Zusage im Titel, Feld in der Schnittstelle
Jeder Katalogeintrag trägt zwei Arten von Aussage aus derselben Schnittstelle. Der Name verkauft: Textherkunft, Nachlieferungsfenster, Tagesleistung, Startzeit, Herkunft, Qualitätsstufe. Die Felder daneben sagen nüchtern, ob Refill, Dripfeed und Storno technisch vorgesehen sind. Der Name beschreibt das Angebot, das Feld den Bestellweg.
Bei Kommentaren hat Refill eine eigene Bedeutung. Was hier abfällt, ist kein Bestand, sondern ein Text: Wird das kommentierende Konto entfernt, verschwindet der Satz aus dem Verlauf, und die Antwortkette darunter bleibt ohne Anfang stehen. Die Zahl der Angebote im Geltungsbereich, bei denen das Panel das Refill-Feld selbst als gesetzt meldet, liegt bei 6 — dort ließe sich eine Nachlieferung ohne Ticket auslösen. Wir zeigen, wo Refill wirklich automatisch ist.

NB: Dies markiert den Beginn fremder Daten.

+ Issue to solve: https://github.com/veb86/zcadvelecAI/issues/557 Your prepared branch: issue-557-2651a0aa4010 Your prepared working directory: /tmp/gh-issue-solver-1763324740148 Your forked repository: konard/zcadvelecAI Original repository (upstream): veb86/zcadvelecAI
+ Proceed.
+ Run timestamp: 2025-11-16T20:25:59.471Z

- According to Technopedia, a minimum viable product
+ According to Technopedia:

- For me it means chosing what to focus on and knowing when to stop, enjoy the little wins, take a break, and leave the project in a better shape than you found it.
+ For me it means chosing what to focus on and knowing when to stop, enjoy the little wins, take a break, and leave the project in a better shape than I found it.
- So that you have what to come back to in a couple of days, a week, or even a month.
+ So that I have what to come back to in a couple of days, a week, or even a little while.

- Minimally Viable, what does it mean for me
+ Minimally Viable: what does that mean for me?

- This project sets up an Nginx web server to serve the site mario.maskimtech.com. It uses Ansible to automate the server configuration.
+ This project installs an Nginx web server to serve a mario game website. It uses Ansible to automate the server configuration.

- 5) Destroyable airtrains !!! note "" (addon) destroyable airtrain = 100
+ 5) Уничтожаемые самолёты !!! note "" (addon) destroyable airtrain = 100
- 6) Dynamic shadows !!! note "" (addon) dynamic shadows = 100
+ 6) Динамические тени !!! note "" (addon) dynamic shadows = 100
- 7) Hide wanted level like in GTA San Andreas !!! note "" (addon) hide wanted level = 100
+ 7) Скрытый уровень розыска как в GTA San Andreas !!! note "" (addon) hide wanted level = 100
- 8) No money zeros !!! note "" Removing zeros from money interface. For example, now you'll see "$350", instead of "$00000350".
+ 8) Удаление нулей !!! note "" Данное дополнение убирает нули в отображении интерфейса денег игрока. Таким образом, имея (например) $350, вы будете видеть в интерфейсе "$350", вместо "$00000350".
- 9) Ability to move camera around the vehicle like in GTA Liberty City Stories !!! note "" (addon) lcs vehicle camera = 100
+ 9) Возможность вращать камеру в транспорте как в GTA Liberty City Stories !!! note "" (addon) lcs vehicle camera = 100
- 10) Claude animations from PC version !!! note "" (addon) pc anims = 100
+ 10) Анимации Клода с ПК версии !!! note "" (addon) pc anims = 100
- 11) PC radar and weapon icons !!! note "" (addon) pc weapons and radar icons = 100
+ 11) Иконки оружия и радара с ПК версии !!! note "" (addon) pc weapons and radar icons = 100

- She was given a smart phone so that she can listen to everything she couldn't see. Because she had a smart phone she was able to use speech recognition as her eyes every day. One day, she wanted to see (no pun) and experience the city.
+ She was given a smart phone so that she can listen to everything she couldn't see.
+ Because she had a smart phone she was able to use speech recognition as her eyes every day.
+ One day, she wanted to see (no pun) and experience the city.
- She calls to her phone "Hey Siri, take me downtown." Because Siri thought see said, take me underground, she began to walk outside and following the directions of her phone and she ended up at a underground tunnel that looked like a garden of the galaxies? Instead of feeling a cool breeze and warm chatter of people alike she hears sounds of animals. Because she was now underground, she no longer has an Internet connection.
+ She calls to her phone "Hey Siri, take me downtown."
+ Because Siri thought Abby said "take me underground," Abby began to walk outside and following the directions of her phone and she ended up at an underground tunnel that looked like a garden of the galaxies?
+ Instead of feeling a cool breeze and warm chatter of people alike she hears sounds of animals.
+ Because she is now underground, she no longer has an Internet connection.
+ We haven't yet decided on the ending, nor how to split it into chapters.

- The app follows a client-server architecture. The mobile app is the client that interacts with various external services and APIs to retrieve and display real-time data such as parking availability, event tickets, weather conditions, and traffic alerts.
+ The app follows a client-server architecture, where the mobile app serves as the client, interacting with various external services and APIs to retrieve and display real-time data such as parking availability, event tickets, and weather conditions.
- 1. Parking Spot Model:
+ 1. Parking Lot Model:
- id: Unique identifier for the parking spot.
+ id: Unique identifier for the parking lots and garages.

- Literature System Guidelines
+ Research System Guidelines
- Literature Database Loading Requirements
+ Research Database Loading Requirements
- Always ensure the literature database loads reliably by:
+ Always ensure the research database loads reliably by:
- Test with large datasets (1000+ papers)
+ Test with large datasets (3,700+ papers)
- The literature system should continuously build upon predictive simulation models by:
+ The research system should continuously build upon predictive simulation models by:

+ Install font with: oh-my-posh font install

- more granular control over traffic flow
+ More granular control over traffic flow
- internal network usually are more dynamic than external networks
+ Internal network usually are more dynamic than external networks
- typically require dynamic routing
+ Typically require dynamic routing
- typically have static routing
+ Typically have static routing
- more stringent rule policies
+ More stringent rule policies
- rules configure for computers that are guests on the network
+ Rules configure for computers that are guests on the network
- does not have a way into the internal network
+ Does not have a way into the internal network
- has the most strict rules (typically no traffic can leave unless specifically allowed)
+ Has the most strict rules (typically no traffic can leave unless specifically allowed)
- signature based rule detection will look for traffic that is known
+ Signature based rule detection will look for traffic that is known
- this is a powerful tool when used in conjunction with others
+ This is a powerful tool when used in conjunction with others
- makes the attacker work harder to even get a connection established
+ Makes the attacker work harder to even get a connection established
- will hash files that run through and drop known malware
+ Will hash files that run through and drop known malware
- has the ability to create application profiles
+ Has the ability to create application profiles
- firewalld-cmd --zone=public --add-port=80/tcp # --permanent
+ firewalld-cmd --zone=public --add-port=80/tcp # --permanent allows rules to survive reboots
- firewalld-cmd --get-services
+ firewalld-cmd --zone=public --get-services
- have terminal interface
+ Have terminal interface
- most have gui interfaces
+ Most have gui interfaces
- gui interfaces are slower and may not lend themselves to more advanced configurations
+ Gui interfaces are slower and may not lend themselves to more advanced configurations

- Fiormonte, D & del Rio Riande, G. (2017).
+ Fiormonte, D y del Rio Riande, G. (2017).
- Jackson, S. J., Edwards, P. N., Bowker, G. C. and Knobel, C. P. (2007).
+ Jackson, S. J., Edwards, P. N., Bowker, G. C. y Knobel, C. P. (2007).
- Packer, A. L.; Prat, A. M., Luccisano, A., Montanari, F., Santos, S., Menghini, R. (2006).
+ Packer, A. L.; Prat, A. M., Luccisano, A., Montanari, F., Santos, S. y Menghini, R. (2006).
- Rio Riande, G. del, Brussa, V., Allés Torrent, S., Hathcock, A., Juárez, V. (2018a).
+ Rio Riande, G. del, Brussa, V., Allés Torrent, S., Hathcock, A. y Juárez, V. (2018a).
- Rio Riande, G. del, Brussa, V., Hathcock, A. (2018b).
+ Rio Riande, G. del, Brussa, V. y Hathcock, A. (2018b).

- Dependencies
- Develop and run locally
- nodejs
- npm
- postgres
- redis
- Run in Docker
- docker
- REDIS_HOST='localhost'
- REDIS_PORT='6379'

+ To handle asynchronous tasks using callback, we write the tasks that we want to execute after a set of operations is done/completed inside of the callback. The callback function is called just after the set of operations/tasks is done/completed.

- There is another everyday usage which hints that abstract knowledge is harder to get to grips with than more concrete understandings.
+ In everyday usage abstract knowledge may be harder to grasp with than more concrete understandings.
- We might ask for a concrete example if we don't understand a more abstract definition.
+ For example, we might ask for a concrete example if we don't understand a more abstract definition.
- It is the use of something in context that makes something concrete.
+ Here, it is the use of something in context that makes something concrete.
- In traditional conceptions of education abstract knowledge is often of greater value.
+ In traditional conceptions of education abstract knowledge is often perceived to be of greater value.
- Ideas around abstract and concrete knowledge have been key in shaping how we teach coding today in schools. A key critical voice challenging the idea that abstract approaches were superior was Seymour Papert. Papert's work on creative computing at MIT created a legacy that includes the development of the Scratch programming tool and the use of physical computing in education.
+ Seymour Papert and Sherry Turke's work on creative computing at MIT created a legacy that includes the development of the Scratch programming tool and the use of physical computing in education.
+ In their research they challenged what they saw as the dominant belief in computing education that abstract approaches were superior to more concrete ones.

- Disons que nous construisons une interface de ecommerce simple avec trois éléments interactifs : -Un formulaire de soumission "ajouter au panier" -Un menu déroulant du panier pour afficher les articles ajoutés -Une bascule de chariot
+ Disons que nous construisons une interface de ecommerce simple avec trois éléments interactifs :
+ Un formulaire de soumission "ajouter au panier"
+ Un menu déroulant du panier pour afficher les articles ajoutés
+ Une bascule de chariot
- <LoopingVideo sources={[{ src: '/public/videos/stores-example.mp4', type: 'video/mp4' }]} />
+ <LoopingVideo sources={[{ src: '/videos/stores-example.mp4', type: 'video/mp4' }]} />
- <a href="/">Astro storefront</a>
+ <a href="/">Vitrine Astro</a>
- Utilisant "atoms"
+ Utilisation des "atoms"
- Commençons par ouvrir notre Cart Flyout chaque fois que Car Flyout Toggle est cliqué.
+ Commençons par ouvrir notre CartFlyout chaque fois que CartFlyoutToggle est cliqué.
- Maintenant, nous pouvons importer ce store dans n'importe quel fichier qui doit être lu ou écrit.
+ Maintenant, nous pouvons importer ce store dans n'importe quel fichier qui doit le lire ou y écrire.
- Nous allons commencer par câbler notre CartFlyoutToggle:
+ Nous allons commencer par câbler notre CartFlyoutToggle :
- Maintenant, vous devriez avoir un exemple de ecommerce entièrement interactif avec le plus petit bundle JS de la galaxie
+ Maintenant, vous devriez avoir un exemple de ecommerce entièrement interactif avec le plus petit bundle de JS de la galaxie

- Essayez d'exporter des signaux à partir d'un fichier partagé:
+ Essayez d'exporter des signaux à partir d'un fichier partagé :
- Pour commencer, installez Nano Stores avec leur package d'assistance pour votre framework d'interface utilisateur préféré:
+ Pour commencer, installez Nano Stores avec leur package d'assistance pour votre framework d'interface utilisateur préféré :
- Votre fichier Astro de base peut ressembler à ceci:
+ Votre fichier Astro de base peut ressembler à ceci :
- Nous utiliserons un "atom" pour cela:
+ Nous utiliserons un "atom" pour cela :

Umgekehrt steht eine Nachlieferungszusage im Namen, ohne dass das Feld gesetzt ist. Das heißt in aller Regel nicht, dass es die Nachlieferung nicht gibt — es heißt, dass du sie nicht selbst auslösen kannst, sondern beim Support des Panels anmelden musst. Bei einer Ware, die aus Text besteht, ist das ein längerer Weg als sonst, weil erst einmal jemand feststellen muss, welcher Satz fehlt.
Qualitätsangaben wie „echte Nutzer", „HQ" oder „Real Users" bleiben Selbstauskünfte des Verkäufers. Wir übersetzen sie in vergleichbare Stufen und schreiben dazu, dass es Behauptungen sind. Bei Kommentaren ist die Behauptung ungewöhnlich leicht zu überprüfen — allerdings erst nach der Bestellung, und dann von jedem Leser deines Beitrags.
Wie gut der Support eines Panels arbeitet, bewerten wir nicht; das ließe sich nur mit Testbestellungen prüfen. Was wir zeigen, ist die Frage davor: ob du ihn für eine zugesagte Leistung überhaupt brauchst.